Transcribe exactly the line that contains "tax: 22% = 918.41 -> 22% = 822.84" and all lines following it to the end of the material below; omit everything else.

--- START ---

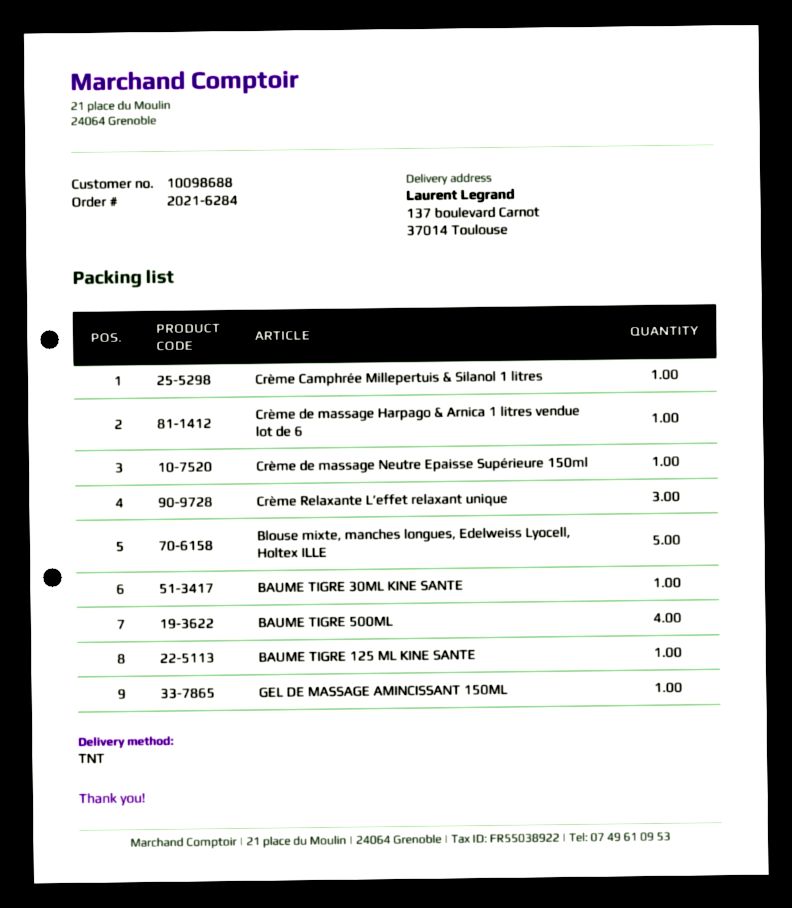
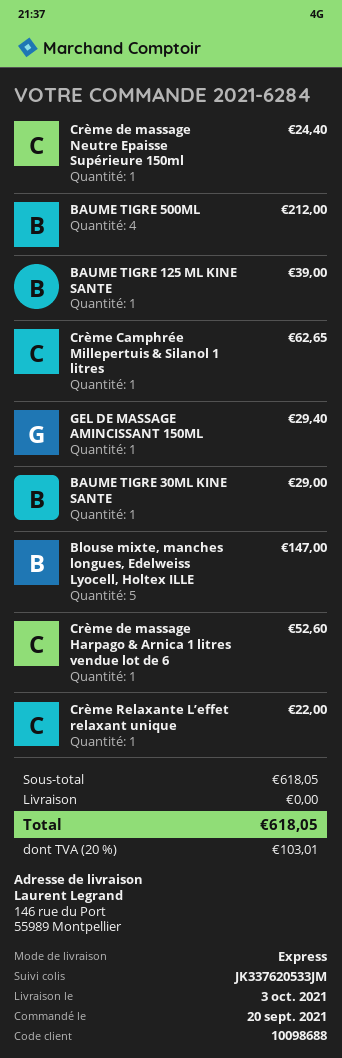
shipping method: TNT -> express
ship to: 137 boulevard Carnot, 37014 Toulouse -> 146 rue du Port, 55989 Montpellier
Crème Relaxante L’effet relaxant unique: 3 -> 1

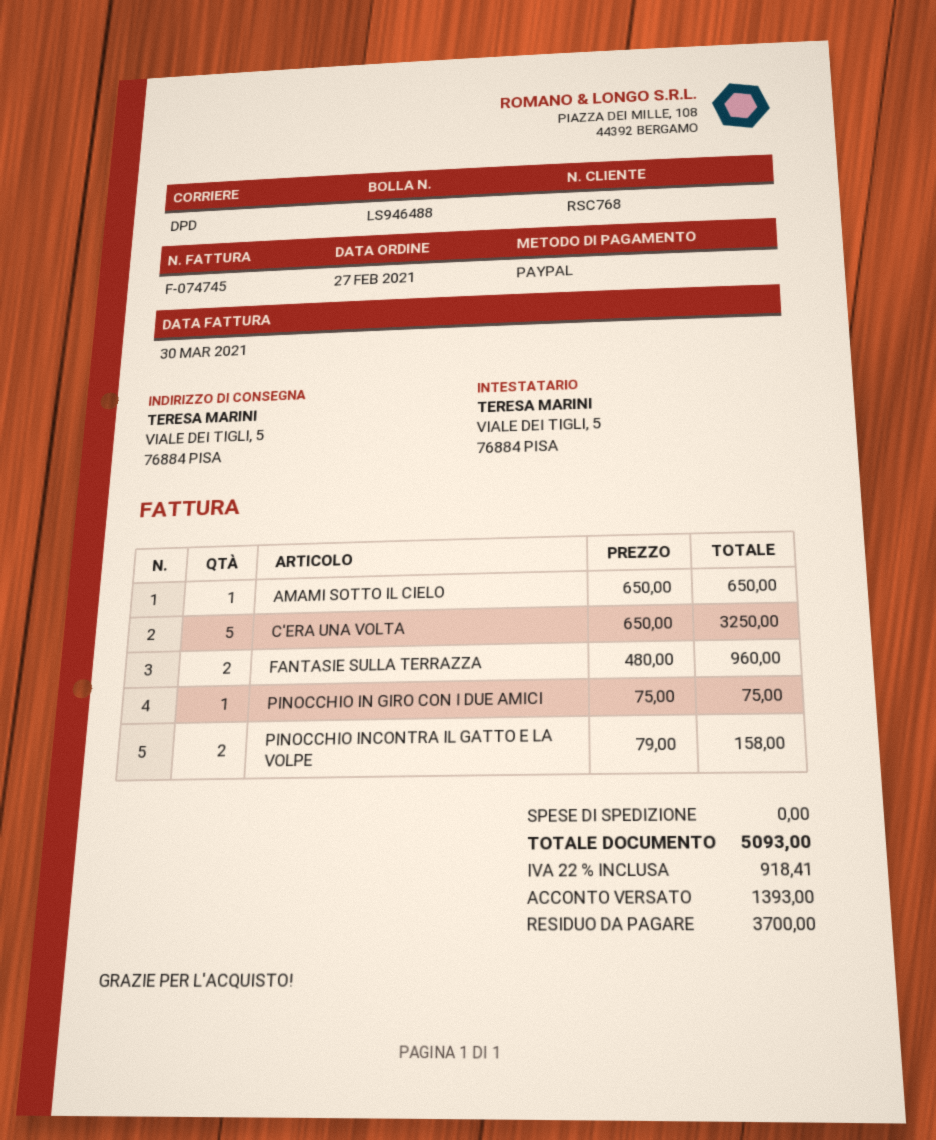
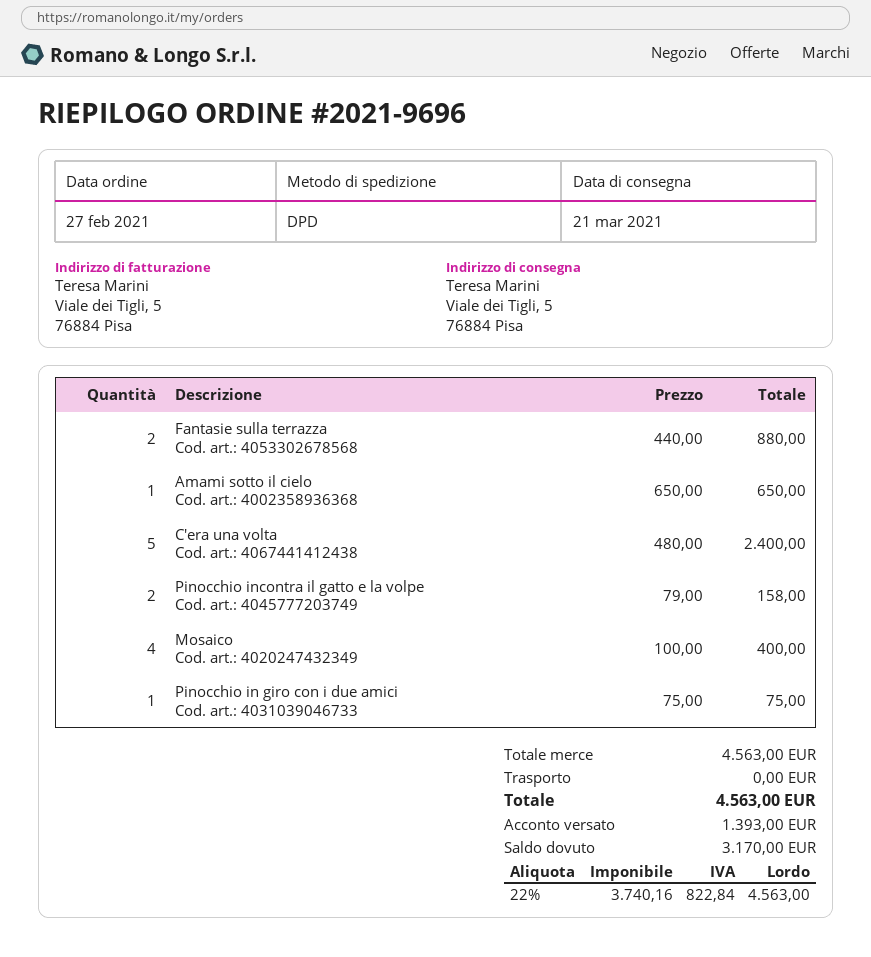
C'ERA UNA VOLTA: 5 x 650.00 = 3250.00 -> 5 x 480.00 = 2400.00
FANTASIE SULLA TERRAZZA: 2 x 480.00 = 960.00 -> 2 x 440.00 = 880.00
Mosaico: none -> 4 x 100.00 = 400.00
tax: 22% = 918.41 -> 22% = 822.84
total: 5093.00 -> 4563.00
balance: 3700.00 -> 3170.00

--- END ---

◆ The completed task
tax: 22% = 918.41 -> 22% = 822.84
total: 5093.00 -> 4563.00
balance: 3700.00 -> 3170.00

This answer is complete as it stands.